* _Data in this exercise_:
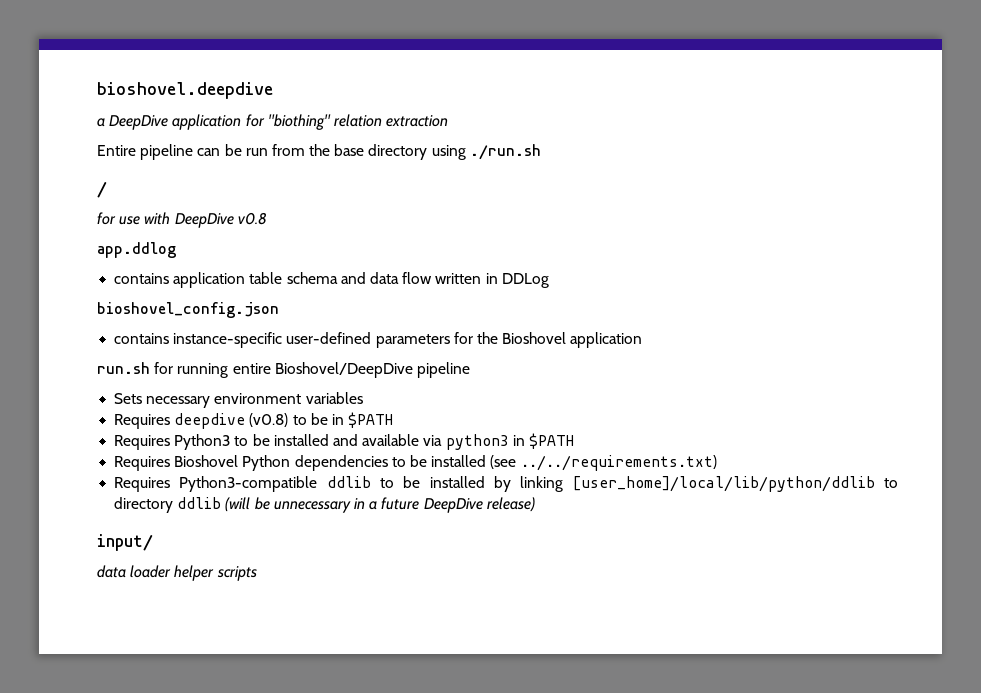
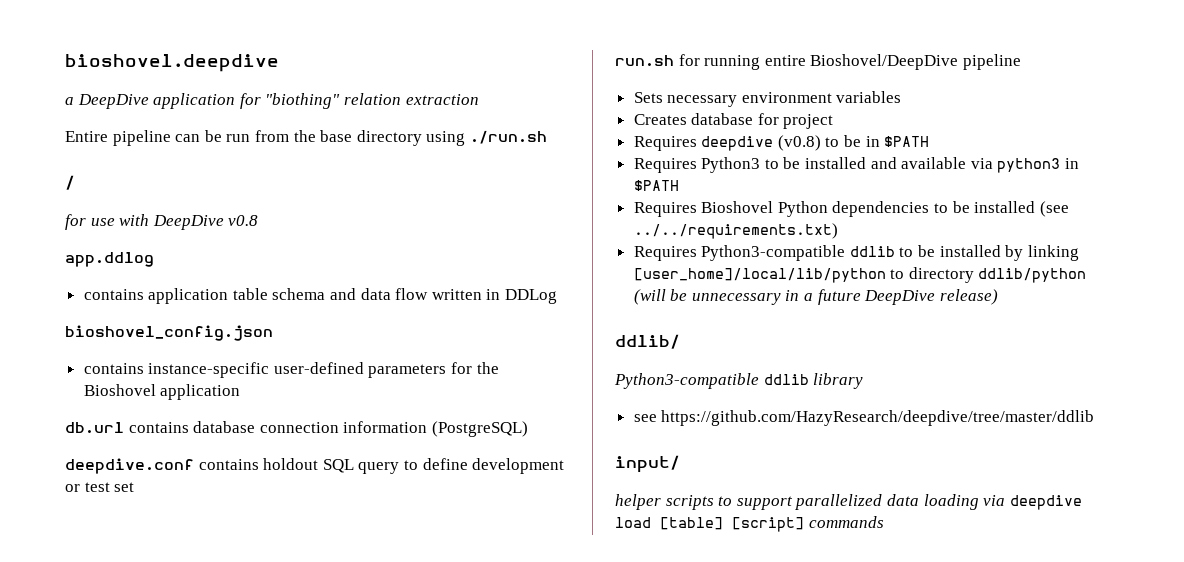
(643, 340) none -> [65,421,528,437] [65,458,565,474] [65,482,135,492] // db.url contains database connection information (PostgreSQL) // deepdive.conf contains holdout SQL query to define development or test set
(363, 398) none -> [633,113,834,129] // Creates database for project
[572,476,875,492] [user_home]/local/lib/python/ddlib -> [633,268,886,283] [user_home]/local/lib/python
[177,497,222,509] ddlib -> [978,268,1087,283] ddlib/python
[97,534,153,551] [97,565,257,581] input/ // data loader helper scripts -> [615,334,680,349] [614,373,864,389] [633,410,1095,426] [615,455,680,473] [615,494,1082,510] [615,516,884,532] ddlib/ // Python3-compatible ddlib library // see https://github.com/HazyResearch/deepdive/tree/master/ddlib // input/ // helper scripts to support parallelized data loading via deepdive load [table] [script] commands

* _About this exercise_: The lines above that include "database" should each be listed.

* _Answer area_:
(643, 340) none -> [65,421,528,437] [65,458,565,474] [65,482,135,492] // db.url contains database connection information (PostgreSQL) // deepdive.conf contains holdout SQL query to define development or test set
(363, 398) none -> [633,113,834,129] // Creates database for project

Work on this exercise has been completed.